On receipt of a few complaints relating to general insurers settling lesser amounts than the IDV in case of total loss of motor vehicles, Irdai has raised its concern.

total loss, car insurance, total loss claim, theft claim, irdai, IDV, policyholders At times, especially while renewing the policy, a car owner is tempted to increase the IDV even if there is a slight increase in the premium.

When it comes to the settlement of claims, the car insurance policyholders are often at the receiving end. This is more pronounced at the time of making a claim in case of motor vehicle ‘total loss’ (TL) or a theft claim. However, going by the recent Orders passed by the Insurance Regulatory and Development Authority of India (Irdai) against most of the general insurance companies, the policyholders can heave a sigh of relief and be forewarned not to let the insurers take them for a ride.
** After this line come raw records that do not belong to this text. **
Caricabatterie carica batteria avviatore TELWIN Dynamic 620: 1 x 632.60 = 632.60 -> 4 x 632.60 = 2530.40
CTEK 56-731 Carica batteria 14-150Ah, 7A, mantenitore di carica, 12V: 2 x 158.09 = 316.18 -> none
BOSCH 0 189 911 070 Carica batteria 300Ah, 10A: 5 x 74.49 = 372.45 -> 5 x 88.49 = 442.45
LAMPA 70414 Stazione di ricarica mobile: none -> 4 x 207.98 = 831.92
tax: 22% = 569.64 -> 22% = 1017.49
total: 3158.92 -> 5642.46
The rule in case of Total Loss

According to the General Regulation 8 of India Motor Tariff, 2002, while settling motor claims, “For the purpose of Total Loss (TL) / Constructive Total Loss (CTL) claim settlement, this IDV will not change during the currency of the policy period in question.” The rule further states that, “The IDV shall be treated as the ‘Market Value’ throughout the policy period without any further depreciation for the purpose of TL / CTL claims.”

In case of a total loss of a vehicle, the overall cost of repair and retrieval of the vehicle exceeds 75 per cent of the Insured Declared Value (IDV) of the vehicle. In case of a constructive total loss of the vehicle, the total cost of retrieval of the vehicle exceeds its current market value.
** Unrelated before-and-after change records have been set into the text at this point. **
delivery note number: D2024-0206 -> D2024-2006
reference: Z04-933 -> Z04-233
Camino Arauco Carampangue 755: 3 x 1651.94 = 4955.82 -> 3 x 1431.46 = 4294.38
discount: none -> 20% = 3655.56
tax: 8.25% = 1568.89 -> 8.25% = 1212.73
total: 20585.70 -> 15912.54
Going by the Irdai’s Jan 3, 2019 Order and a few other such Orders against other insurers in the past, it appears that it has been an industry-wise concern. And, that is why IRDAI states – “On receipt of a few complaints relating to General Insurers settling lesser amounts than the IDV in case of motor vehicle total loss / theft claims, the Authority had called for motor claims data from General Insurers.”
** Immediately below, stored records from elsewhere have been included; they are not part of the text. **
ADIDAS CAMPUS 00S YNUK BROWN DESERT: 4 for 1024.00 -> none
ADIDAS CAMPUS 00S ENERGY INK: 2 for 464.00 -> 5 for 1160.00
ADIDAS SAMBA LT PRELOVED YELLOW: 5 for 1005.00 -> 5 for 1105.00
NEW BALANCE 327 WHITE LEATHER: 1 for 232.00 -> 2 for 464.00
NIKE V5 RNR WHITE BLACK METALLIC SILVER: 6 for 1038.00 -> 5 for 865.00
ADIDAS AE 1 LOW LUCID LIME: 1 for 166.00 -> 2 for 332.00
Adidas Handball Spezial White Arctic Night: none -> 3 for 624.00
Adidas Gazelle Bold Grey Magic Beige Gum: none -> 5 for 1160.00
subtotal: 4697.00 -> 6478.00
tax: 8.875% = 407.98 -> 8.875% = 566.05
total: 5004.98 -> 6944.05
Submissions made by the Insurer

According to the insurers, reduction of IDV happens in some cases due to non-standard settlement of the claim owing to delay in claim intimation and delay in filing FIR and non-submission of keys. Most insurers have documented guidelines for settlement of claims on non-standard basis with a reduction limit up to 25 per cent or minor deductions wherein there is deficiency or breach of policy conditions, which are determined according to the merits of the claim and the particular deficiency or shortfall in requirements.

Irdai’s take

Irdai doesn’t seem to have fully satisfied with the submissions that are made by the insurers. Primarily, Irdai seems to have the opinion that rules have been “violated to the extent of having been non-transparent regarding deductions made from the claims.” Here are Irdai’s observations – “This, however, does not offer any ground for the Insurer to deduct amounts from the claims with the claimants and arriving at ‘negotiated amounts’. There is no transparency about what can constitute a non-standard claim and the amounts deducted from the IDV in various cases seem to have been made arbitrarily.” In the interest of policyholders, the regulator has often penalised the insurers in order to make them comply with the rules in letter and spirit and not let the policyholder suffer.

Policyholder watchouts

At times, especially while renewing the policy, a car owner is tempted to increase the IDV even if there is a slight increase in the premium. This may actually go against the policyholder at the time of a claim. As can be seen in the submissions made by insurers to Irdai, the insurers accept that the settlement amount was reduced due to gross overvaluation of IDV at the time of underwriting.

Finally, it is important to fully understand the implication of signing the consent form and then act.

Most insurers will try to negotiate and make an attempt to settle the claim after taking the consent in writing by a separate declaration or full and final discharge voucher. Now that you know the rules, let the insurer treat you fairly.